È stato partorito in un clima di incredibile confusione il nuovo Dpcm, il famigerato “decreto del presidente del Consiglio dei ministri” destinato a regolare le nostre vite nelle prossime settimane. Una confusione che parla da sola: non si era vista neppure nei momenti più difficili della pandemia una firma all’una di notte. È l’indice di quanto il governo sia stato preso in contropiede dall’impennarsi dei contagi. Conte e i suoi ministri hanno annaspato, stretti fra l’allarme degli scienziati e il nervosismo di una popolazione provata dal lockdown di marzo e aprile. Provata nell’economia, ma anche nella tenuta psicologica.

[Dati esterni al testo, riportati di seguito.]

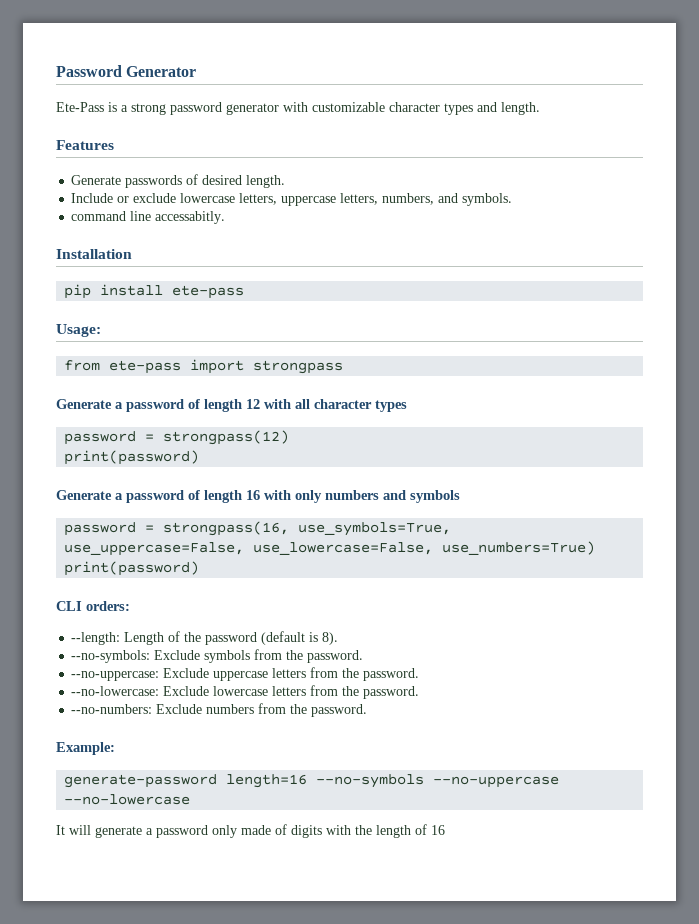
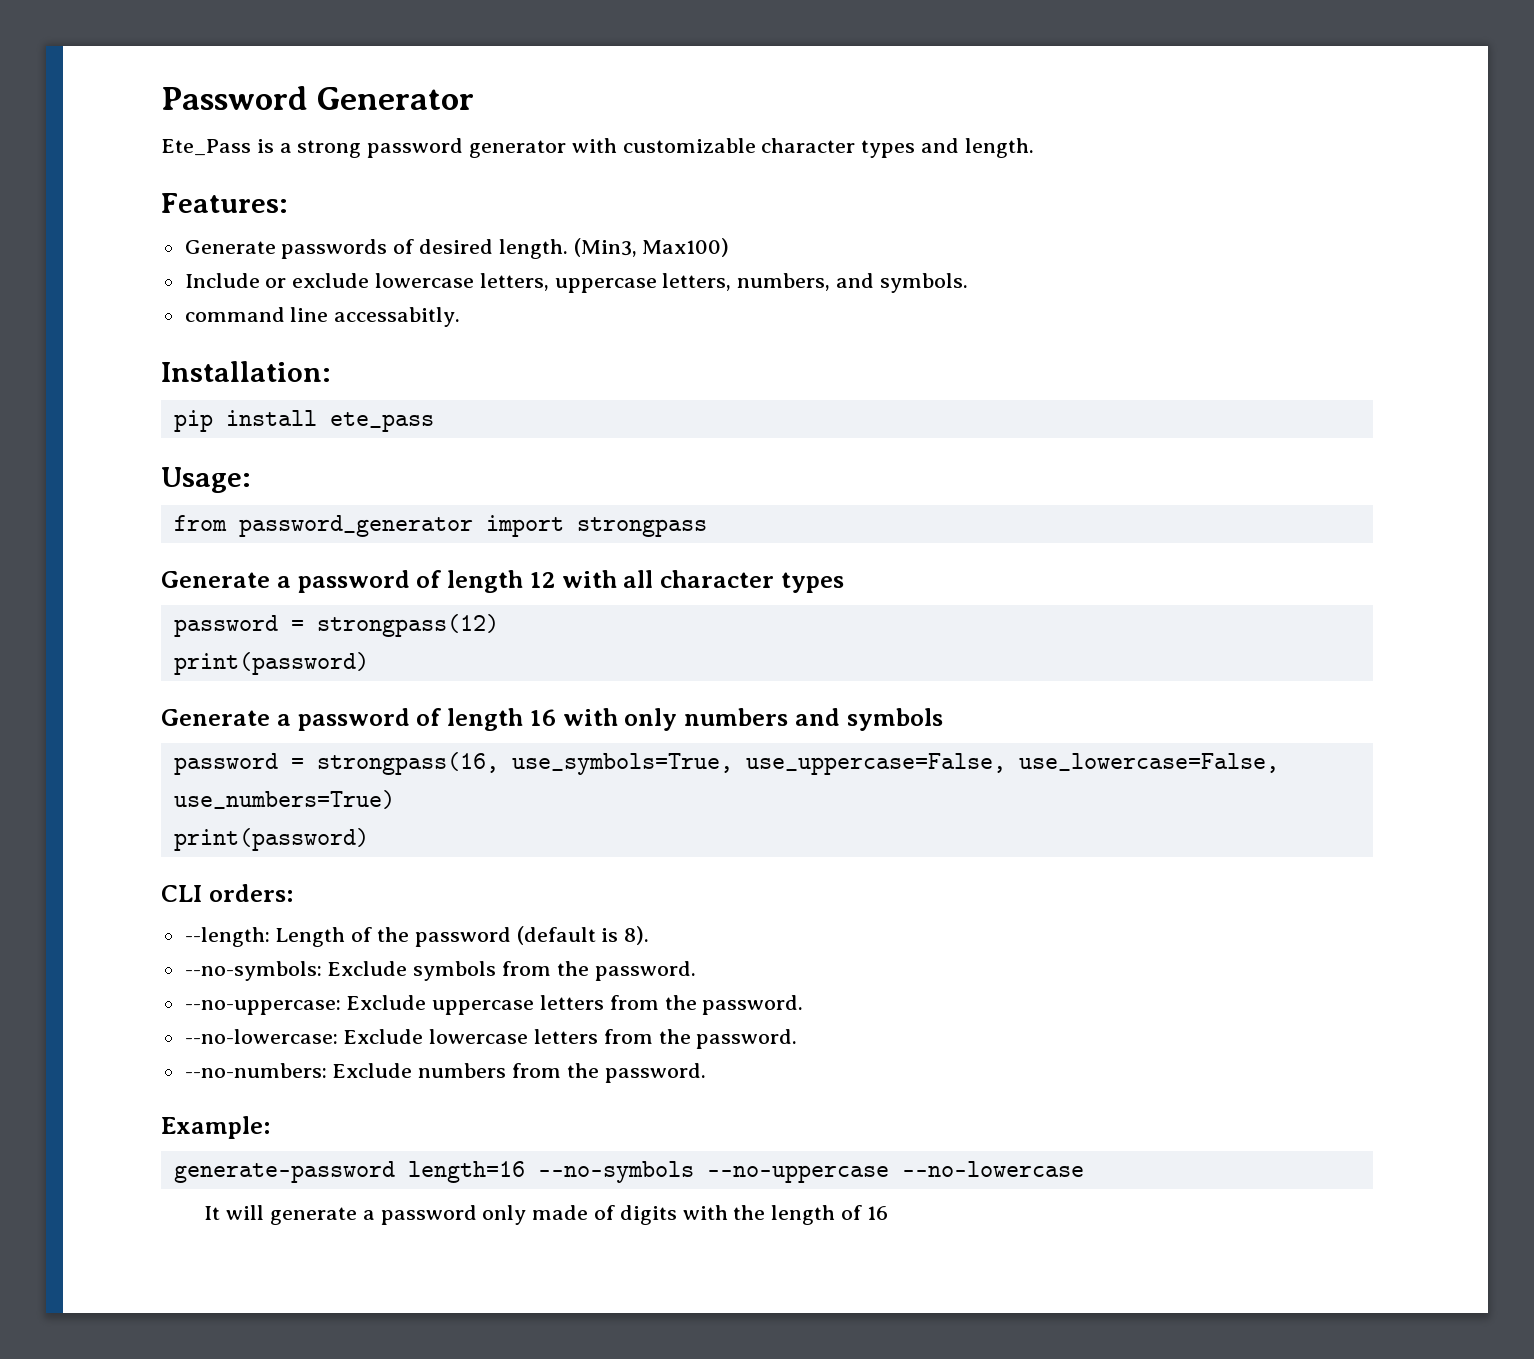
- Ete-Pass is a strong password generator with customizable character types and length.
+ Ete_Pass is a strong password generator with customizable character types and length.
- Features
+ Features:
+ (Min3, Max100)
- Installation
+ Installation:
- pip install ete-pass
+ pip install ete_pass
- from ete-pass import strongpass
+ from password_generator import strongpass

Stavolta il minacciare misure tremende per poi addolcirle è uno schema che sembra non aver funzionato. Troppa confusione, dal divieto per il calcetto alle mascherine per i runners (immediata la correzione), dallo scontro con le regioni sulla didattica a distanza per le superiori sino al divieto delle feste private, con i social scatenati intorno alla violazione del diritto costituzionale all’inviolabilità del domicilio. Un punto su cui sembra sia stata necessaria la moral suasion del Quirinale per arrivare a una soluzione minimamente digeribile.
Quegli stessi italiani che in primavera cantavano sui balconi e applaudivano ogni sera ai medici e agli infermieri, oggi sembrano molto meno propensi a confermare quell’alta fiducia nelle scelte del Governo che hanno sin qui dimostrato.
Forse la confusione intorno al Dpcm è stata amplificata dalla discussione in atto sulle scelte di politica economica da fare, per le quali i tempi stringono. In teoria entro il giorno 15 andrebbe presentata in Parlamento e inviata in Europa la Nadef (cioè la Nota di aggiornamento del documento di economia e finanza). I tempi stringono, le idee sono poco chiare, come poco chiari sono i numeri, soprattutto a Palazzo Madama.
Per approvare la Nadef, infatti, serve la maggioranza assoluta dei componenti delle due Camere. E al Senato il vantaggio del Governo è più risicato rispetto a Montecitorio. Per di più con alcuni senatori positivi al coronavirus e di conseguenza assenti, senza il voto a distanza il rischio di non farcela a raggiungere “quota 161” è concreto, anche se potrebbe arrivare qualche “soccorso azzurro”.
Il ritardo nella stesura di questo fondamentale documento di politica economica, preludio alla Legge di bilancio, nasconde la difficoltà di fare quadrare i numeri, stante l’incertezza sui tempi di arrivo dei fondi europei. Non è certo un bel quadro immaginare un rapporto deficit/Pil che arriva al 10,8% a fine anno. Solo durante le due guerre si era andati oltre, a parte il periodo fra il 1984 e il 1991, quando però l’inflazione era decisamente alta. In prospettiva l’aumento del costo della vita dovrebbe, invece rimanere minimo, e questo rende quel 10 e più per cento particolarmente preoccupante.
I tecnici del ministero dell’Economia sono apparsi molto restii a contabilizzare gli aiuti europei, i politici del Governo assai più convinti, quasi si trattasse della cavalleria nel fortino assediato dagli indiani. Eppure sull’arrivo del Recovery fund nessuno può dare garanzie. I soldi arriveranno se e quando sapremo produrre progetti validi secondo le regole imposte a livello comunitario, di sicuro nulla in questo ultimo scorcio di 2020. Chi ci ha fatto conto, ha sbagliato, ingenerando troppa attesa nel sistema economico e nei cittadini. Se poi, malauguratamente, si dovesse arrivare a un altro lockdown totale, o quasi, crollerebbe miseramente il castello di carte delle previsioni, che prevedono il rapporto deficit/Pil in discesa il prossimo anno al 7% e al 3% nel 2023.
In una situazione caratterizzata da una così elevata incertezza, forse contribuirebbe a dare qualche certezza in più agli italiani una condivisione delle scelte fra maggioranza e opposizione. Si tratta, invece, di un elemento che è completamente mancato per tutta la durata della pandemia, sino a oggi. Tante parole, nessuna disponibilità al confronto. Di fronte a un aggravamento della crisi il Governo rischia di trovarsi solo, a pagare il conto di mesi persi senza attrezzarsi per la seconda ondata, e senza provvedimenti in direzione della ripresa. L’opinione pubblica potrebbe essere molto meno indulgente che in primavera.